- Theatrical movie poster
- Directed by: Olivia Lamasan
- Screenplay by: Vanessa Valdez
- Story by: Vanessa Valdez; Olivia Lamasan;
- Produced by: Charo Santos-Concio; Malou N. Santos;
- Starring: John Lloyd Cruz; Bea Alonzo; Hilda Koronel; Ronaldo Valdez;
- Cinematography: Hermann Claravall
- Edited by: Marya Ignacio
- Music by: Von de Guzman; Jessie Lasaten;
- Production company: ABS-CBN Film Productions Inc.
- Distributed by: Star Cinema
- Release date: September 12, 2012;
- Running time: 125 minutes
- Country: Philippines
- Languages: Filipino; English;
- Box office: ₱262.82 million

= The Mistress (2012 film) =

The Mistress is a 2012 Filipino romantic melodrama film directed by Olivia Lamasan, starring John Lloyd Cruz and Bea Alonzo with Ms. Hilda Koronel and Ronaldo Valdez.

The film celebrates the 10th anniversary of John Lloyd Cruz and Bea Alonzo's partnership as a love team and also their comeback film after their hit 2010 film entitled Miss You Like Crazy.

The film was well acclaimed and received mixed to positive reviews both from critics and fans, and set a box-office record in the Philippine Cinema. It grossed over ₱260 million, becoming the highest grossing non-MMFF film of 2012 and is currently the 16th highest grossing Filipino film of all time. It also won and received six several awards (including the cast and crew) in the 31st Luna Awards and received nominations in 61st FAMAS Awards, Golden Screen Awards, and Star Awards for Movies in 2013 respectively. Due to the film's success, it was screened internationally in selected countries.

Alonzo and Cruz also had their TV series entitled A Beautiful Affair that aired in ABS-CBN last October 29, 2012, and ended on January 18, 2013, is also part of their 10th anniversary as love team and the success of The Mistress.

==Plot==
Architect JD is troubled by his businessman father Rico never really accepting him as his son. Seamstress Sari struggles to take care of her family. The two meet by chance, and JD aggressively pursues Sari's affections.

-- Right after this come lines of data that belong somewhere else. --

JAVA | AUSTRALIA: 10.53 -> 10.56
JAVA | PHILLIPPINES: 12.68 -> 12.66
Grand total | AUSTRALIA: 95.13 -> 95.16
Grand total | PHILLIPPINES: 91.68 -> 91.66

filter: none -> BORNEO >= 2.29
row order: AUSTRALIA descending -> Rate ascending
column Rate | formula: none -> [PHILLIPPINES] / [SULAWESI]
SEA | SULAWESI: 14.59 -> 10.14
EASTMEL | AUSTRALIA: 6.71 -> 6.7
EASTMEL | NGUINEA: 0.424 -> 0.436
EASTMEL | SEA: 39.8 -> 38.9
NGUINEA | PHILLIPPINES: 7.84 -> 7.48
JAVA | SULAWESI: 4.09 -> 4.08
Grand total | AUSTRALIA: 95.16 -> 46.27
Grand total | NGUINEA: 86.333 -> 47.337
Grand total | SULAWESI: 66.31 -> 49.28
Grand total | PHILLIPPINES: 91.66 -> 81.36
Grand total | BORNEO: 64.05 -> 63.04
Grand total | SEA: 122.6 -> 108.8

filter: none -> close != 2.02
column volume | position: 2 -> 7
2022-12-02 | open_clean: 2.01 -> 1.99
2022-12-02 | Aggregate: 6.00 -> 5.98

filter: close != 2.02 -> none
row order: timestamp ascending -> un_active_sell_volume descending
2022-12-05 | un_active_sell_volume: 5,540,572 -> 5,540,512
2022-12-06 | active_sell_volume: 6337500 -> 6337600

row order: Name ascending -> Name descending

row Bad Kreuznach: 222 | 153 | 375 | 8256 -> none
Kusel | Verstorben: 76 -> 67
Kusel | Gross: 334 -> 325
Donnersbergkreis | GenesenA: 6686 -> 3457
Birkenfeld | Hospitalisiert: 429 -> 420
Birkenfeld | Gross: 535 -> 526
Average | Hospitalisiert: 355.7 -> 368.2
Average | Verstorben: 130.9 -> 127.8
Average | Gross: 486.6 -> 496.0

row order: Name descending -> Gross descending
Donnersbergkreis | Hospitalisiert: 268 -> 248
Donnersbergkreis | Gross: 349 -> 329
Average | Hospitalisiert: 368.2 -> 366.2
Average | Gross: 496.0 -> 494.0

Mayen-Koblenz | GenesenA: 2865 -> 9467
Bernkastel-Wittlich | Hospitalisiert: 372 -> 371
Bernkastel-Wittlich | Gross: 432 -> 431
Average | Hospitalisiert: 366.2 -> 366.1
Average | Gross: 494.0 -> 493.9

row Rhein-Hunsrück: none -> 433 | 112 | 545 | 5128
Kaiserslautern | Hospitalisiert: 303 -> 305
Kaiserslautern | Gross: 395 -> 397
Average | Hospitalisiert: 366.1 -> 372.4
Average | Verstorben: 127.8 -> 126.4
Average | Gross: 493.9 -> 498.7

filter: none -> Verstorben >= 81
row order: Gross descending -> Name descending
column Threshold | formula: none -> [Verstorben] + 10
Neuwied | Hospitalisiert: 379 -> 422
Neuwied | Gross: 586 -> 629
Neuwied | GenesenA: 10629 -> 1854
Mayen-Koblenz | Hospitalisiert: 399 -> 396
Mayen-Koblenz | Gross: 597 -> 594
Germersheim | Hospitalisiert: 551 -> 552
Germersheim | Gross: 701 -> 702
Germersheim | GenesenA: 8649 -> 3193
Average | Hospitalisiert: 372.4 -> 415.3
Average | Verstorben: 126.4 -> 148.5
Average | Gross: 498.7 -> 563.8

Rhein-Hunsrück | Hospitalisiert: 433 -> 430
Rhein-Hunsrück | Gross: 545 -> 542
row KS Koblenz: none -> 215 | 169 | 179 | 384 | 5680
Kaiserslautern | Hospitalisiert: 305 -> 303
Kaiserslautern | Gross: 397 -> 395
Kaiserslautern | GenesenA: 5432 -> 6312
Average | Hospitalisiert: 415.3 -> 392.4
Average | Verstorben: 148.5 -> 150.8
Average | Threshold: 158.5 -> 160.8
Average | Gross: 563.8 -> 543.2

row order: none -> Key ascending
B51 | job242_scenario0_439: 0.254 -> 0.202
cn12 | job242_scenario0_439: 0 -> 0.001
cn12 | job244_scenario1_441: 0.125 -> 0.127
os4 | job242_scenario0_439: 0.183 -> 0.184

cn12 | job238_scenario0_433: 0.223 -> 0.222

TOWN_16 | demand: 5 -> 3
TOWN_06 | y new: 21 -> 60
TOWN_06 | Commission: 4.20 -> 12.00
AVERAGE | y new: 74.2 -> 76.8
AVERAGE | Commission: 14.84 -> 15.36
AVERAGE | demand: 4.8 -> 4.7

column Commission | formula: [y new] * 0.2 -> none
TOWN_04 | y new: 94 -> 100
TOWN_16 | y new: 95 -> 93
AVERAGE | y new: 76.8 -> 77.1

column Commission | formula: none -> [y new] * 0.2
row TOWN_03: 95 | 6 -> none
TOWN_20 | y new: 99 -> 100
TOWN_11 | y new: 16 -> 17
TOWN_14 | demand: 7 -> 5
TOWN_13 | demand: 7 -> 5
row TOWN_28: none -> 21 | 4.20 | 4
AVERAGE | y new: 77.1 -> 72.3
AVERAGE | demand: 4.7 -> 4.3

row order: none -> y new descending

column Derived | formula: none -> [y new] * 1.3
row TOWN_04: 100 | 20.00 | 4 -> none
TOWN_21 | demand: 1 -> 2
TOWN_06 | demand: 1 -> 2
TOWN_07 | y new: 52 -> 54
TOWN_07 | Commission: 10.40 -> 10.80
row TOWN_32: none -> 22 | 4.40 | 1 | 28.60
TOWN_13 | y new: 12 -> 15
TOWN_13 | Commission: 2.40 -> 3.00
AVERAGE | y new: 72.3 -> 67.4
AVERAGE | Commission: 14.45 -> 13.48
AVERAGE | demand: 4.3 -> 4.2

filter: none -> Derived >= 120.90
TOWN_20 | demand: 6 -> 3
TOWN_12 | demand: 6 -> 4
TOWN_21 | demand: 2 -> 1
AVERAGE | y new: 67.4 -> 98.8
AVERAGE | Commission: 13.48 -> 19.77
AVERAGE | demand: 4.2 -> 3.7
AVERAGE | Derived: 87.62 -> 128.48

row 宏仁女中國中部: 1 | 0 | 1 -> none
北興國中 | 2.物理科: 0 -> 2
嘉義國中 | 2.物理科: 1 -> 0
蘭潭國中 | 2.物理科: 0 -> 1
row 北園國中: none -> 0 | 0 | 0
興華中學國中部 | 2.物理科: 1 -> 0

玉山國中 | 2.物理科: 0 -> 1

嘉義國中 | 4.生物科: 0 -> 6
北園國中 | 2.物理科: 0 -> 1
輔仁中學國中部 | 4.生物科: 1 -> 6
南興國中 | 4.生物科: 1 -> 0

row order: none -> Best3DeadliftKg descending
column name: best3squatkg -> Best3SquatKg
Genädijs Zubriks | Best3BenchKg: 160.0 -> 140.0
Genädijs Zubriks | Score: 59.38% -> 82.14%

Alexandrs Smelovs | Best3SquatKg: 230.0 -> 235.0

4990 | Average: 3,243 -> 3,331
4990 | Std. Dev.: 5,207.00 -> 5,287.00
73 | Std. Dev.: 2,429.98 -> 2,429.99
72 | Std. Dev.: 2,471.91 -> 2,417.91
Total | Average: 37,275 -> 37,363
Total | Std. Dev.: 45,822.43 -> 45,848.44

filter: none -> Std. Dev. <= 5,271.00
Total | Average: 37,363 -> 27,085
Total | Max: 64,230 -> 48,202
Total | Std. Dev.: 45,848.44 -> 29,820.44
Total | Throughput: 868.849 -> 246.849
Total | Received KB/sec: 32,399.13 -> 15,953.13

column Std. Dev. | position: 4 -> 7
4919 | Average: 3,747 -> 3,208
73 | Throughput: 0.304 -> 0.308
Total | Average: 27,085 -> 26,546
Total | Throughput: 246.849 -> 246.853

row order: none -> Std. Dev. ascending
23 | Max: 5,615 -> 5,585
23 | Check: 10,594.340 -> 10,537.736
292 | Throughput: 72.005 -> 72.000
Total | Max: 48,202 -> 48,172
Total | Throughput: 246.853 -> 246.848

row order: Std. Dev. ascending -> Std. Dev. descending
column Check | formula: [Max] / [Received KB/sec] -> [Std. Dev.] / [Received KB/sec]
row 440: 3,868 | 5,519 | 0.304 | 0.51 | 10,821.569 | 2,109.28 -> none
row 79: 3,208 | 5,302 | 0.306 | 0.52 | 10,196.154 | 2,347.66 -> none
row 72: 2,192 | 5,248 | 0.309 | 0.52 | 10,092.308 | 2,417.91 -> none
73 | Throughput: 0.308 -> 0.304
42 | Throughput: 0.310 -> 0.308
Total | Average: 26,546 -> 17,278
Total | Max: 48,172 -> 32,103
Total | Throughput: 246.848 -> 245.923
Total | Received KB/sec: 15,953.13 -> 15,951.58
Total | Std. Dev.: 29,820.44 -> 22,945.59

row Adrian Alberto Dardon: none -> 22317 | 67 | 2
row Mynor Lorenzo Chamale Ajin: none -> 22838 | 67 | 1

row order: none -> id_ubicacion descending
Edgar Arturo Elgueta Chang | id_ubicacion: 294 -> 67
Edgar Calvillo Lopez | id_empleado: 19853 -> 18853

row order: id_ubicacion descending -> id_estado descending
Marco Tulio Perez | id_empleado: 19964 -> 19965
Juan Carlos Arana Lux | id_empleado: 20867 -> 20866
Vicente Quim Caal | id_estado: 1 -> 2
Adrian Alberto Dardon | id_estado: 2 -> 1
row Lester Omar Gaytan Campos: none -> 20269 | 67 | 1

Though the two are clearly a good match, there is a problem standing in the way of their bliss: Sari is the mistress of JD's father. Against his better judgment, JD continues to court Sari even after finding out this difficult fact. He hides his true identity as Rico's son, and fights to win Sari's heart.

Upon their struggles, Rico's wife is dismayed to see Sari. When they travel to the province to deliver their client's barong tagalog, both Sari and JD finally show their true feelings for each other as they watch the wedding ceremony. Despite her relationship with JD's father, Sari finally gives in to JD's feelings and both become romantically involved as they make love.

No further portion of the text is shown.